Michael gunned his engine.
He’d left Susan more than a month ago, and he still couldn’t get on with his life, couldn’t get her off his mind. Couldn’t get his mind on anything else. He finally had his freedom—what he’d been craving for months—and the crazy thing was, he still wasn’t happy.
He called his closest friend as soon as he was inside his door.
“Seth, I’m losing it, man,” he blurted. He couldn’t believe he’d said the words. Wanted to snatch them back.
“I wondered how long it’d take you to call.”
“Just tell me how she is,” he said. If he knew she was all right, he’d be able to get on with things. Quit worrying about her and worry about the Miller deal that had been hanging on the edge far too long.
“She’s fine,” Seth said. And then, as if taking pity on Michael, added, “She’s huge. Can’t reach her feet at all.”
“How’s she put on her shoes?”
“She and Laura went out and bought a bunch of slip-on things, a pair in every color known to man.”
Pacing his living room, Michael nodded. She’d handled that problem in typical Susan fashion. That should make him feel a little better.
“She’s only working part-time at the office right now. Tricia brings most of the stuff to the house.”
“It’s that hard for her to get around?” Michael asked. See, he was needed there.
“Not once she’s standing.” Seth chuckled. “It’s just a bit of a chore for her to get up.”
He knew it. She needed help.
“So how’s she managing to take care of herself?”
“She’s found a way to get up, of course,” Seth said with admiration. “But it involves some rolling and sliding, and she refuses to do that at the office any more than she has to.”
Oh.
“So, how you doing, brother?” Seth asked quietly, seriously.
“Fine. Great.” He lied.
“Doesn’t sound that way.”
Running his fingers through his hair, Michael glanced down at his impeccable suit, his shiny designer shoes, and didn’t find a single thing he liked. “I should be feeling fine,” he said. “She threw my offer to marry her right back at me, which certainly relieves any feelings of guilt I’d been harboring.”
“She told me.”
“You think she meant it?” Maybe that was the problem. Maybe he didn’t believe Susan’s claim that she didn’t want him around. Maybe that was why he still didn’t feel free.
“Yep. I know she did.”
Michael swallowed. Seth’s words should be liberating. They shouldn’t hurt.
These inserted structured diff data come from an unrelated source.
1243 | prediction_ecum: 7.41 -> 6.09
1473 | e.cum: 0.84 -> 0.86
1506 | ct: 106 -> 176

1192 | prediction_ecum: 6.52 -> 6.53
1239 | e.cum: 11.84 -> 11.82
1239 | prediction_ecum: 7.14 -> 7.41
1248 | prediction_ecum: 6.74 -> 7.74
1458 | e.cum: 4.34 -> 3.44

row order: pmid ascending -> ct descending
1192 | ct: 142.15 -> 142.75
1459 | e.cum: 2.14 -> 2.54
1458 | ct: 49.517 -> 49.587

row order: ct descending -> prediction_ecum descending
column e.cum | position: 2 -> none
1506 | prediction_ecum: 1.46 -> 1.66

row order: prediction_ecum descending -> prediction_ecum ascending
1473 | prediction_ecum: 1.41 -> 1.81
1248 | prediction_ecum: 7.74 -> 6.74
“I guess I just need a little more time to realize I did the best I could and my best wasn’t good enough. That I’m truly free.”
“You wanna know what I think?” Seth asked. But he didn’t wait for an answer. “Of course you do or you wouldn’t have called.”
“Smart-ass.”
“Yeah, well, you got the smart part right. Here’s the thing.” Seth’s voice lowered, filled with respect. “I think maybe you had to be free from any sense of obligation to be able to determine how you really felt. And maybe, just maybe, what you’re feeling now is the true problem.”
“I’m not following you.”
“You’ve been feeling trapped, right?”
Michael stood by the window, looking out into the gathering dusk. “Right.” That was an understatement.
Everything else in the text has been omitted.